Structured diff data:
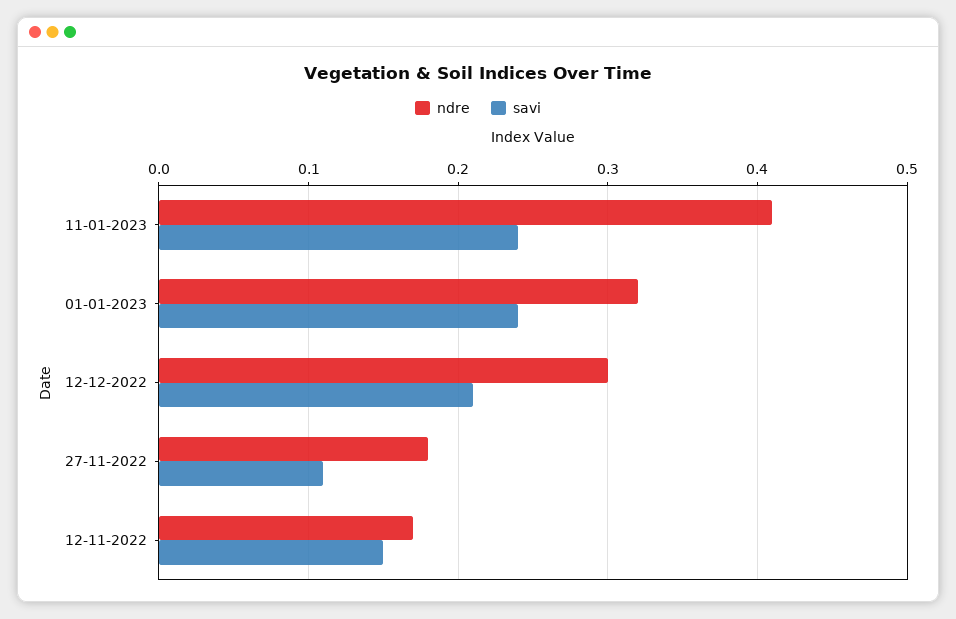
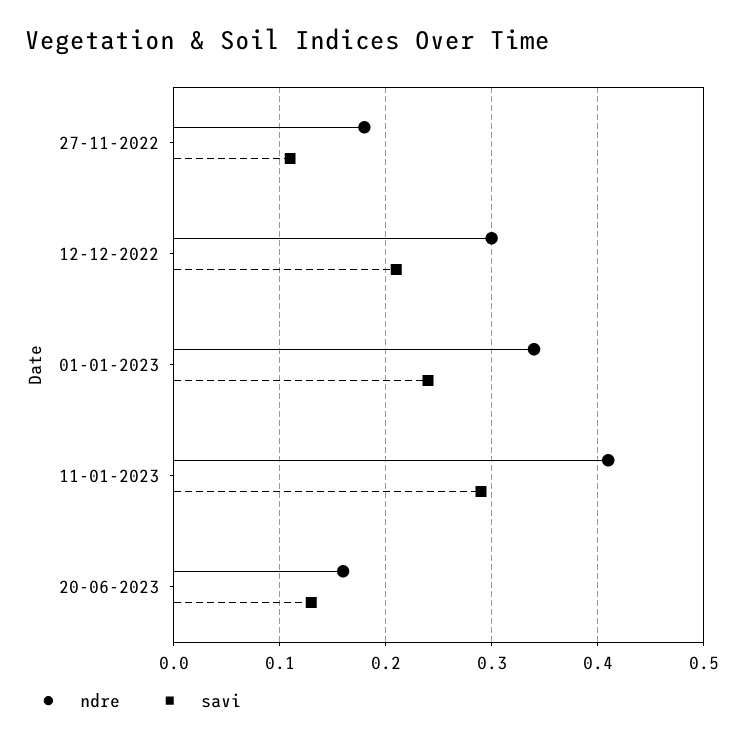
savi, 11-01-2023: 0.24 -> 0.29
ndre, 01-01-2023: 0.32 -> 0.34
ndre, 12-11-2022: 0.17 -> none
savi, 12-11-2022: 0.15 -> none
ndre, 20-06-2023: none -> 0.16
savi, 20-06-2023: none -> 0.13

▶ _EXERCISE_: Restate the data above word for word, so that the only difference is the missing pictures.

▶ _YOUR RESPONSE_:
savi, 11-01-2023: 0.24 -> 0.29
ndre, 01-01-2023: 0.32 -> 0.34
ndre, 12-11-2022: 0.17 -> none
savi, 12-11-2022: 0.15 -> none
ndre, 20-06-2023: none -> 0.16
savi, 20-06-2023: none -> 0.13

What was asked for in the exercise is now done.